_Input for this task_
+++

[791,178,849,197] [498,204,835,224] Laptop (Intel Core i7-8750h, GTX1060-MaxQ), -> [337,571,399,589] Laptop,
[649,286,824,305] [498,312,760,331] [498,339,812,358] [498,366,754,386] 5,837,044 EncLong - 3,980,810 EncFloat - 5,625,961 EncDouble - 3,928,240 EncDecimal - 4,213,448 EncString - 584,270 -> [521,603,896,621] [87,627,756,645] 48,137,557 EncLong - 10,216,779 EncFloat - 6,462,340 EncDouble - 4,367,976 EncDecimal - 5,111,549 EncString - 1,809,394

+++

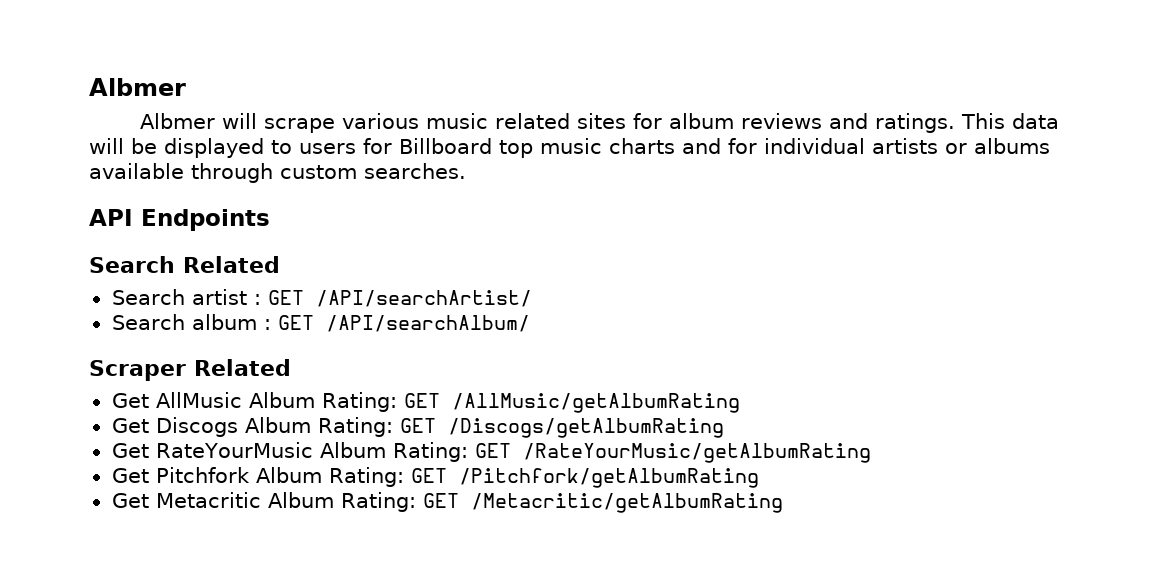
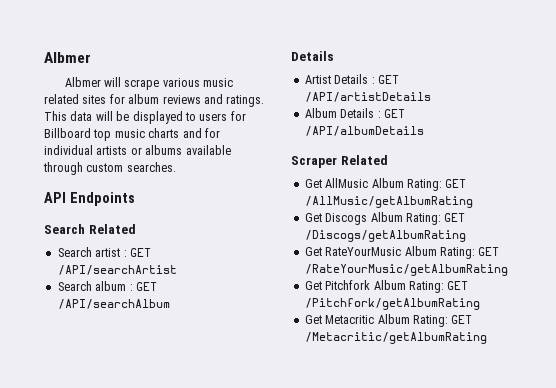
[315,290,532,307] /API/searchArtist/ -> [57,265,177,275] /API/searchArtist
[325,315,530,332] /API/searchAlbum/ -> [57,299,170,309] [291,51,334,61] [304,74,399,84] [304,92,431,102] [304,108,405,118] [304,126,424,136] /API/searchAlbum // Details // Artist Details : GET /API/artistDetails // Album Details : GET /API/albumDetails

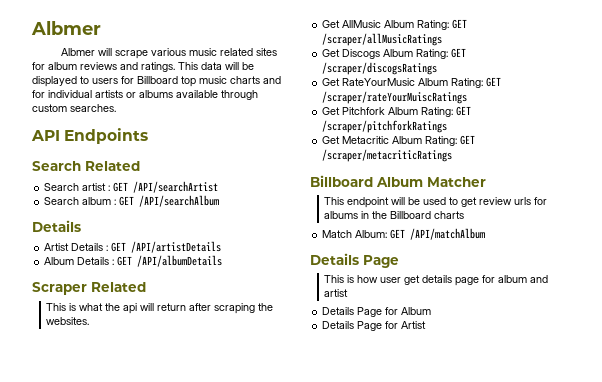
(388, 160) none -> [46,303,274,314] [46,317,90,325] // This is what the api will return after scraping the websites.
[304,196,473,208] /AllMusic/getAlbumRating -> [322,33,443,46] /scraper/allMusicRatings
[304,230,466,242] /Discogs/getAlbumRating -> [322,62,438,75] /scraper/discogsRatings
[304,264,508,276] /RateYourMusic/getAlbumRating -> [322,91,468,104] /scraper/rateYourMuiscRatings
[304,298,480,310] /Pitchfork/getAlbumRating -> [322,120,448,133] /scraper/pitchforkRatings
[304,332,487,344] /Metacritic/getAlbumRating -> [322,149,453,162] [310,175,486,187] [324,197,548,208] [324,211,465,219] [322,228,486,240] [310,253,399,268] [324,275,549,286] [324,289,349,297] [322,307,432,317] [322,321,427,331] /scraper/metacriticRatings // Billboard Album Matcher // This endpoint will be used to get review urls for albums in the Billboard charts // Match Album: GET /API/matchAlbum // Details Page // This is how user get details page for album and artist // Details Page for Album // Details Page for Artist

+++

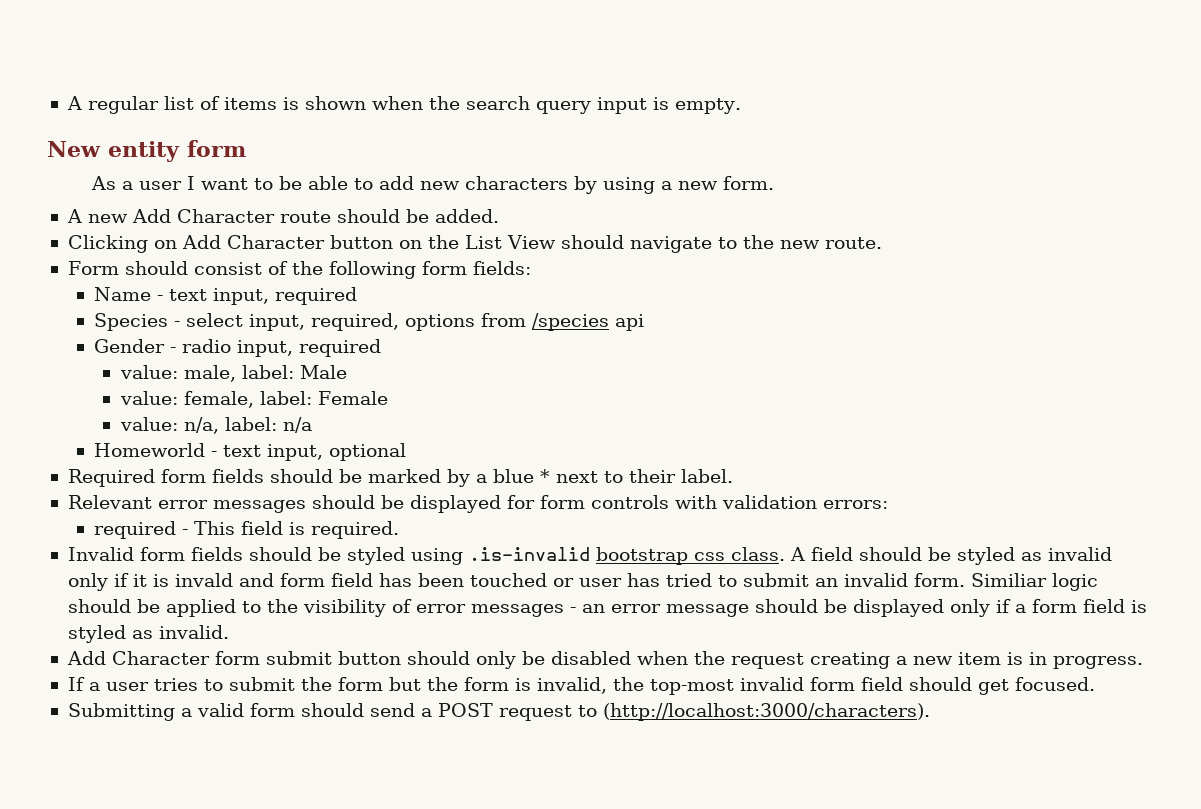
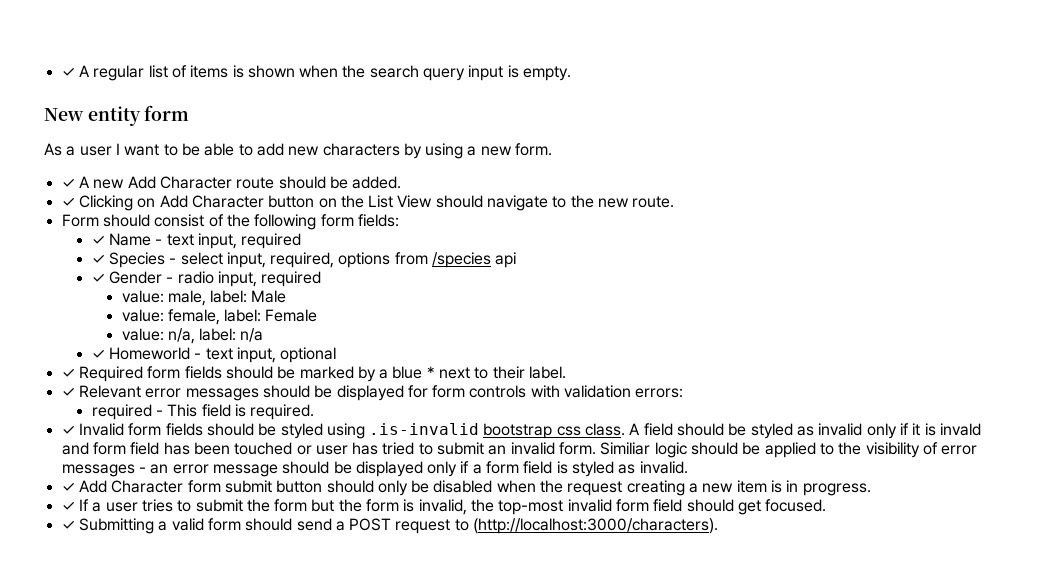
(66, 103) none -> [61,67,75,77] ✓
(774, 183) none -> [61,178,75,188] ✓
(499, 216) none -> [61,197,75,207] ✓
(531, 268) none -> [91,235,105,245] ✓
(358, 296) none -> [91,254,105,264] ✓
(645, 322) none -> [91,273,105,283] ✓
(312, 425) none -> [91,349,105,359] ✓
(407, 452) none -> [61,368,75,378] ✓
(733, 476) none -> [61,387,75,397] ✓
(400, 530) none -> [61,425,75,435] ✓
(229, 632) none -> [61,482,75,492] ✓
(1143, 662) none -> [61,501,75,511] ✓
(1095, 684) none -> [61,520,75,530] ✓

+++

_Requirement_
The response should be the listing above, limited to the lines between the one holding "[304,196,473,208] /AllMusic/getAlbumRating ->" and the one holding "[304,332,487,344] /Metacritic/getAlbumRating ->", inclusive, reproduced exactly.

_Expected answer_
[304,196,473,208] /AllMusic/getAlbumRating -> [322,33,443,46] /scraper/allMusicRatings
[304,230,466,242] /Discogs/getAlbumRating -> [322,62,438,75] /scraper/discogsRatings
[304,264,508,276] /RateYourMusic/getAlbumRating -> [322,91,468,104] /scraper/rateYourMuiscRatings
[304,298,480,310] /Pitchfork/getAlbumRating -> [322,120,448,133] /scraper/pitchforkRatings
[304,332,487,344] /Metacritic/getAlbumRating -> [322,149,453,162] [310,175,486,187] [324,197,548,208] [324,211,465,219] [322,228,486,240] [310,253,399,268] [324,275,549,286] [324,289,349,297] [322,307,432,317] [322,321,427,331] /scraper/metacriticRatings // Billboard Album Matcher // This endpoint will be used to get review urls for albums in the Billboard charts // Match Album: GET /API/matchAlbum // Details Page // This is how user get details page for album and artist // Details Page for Album // Details Page for Artist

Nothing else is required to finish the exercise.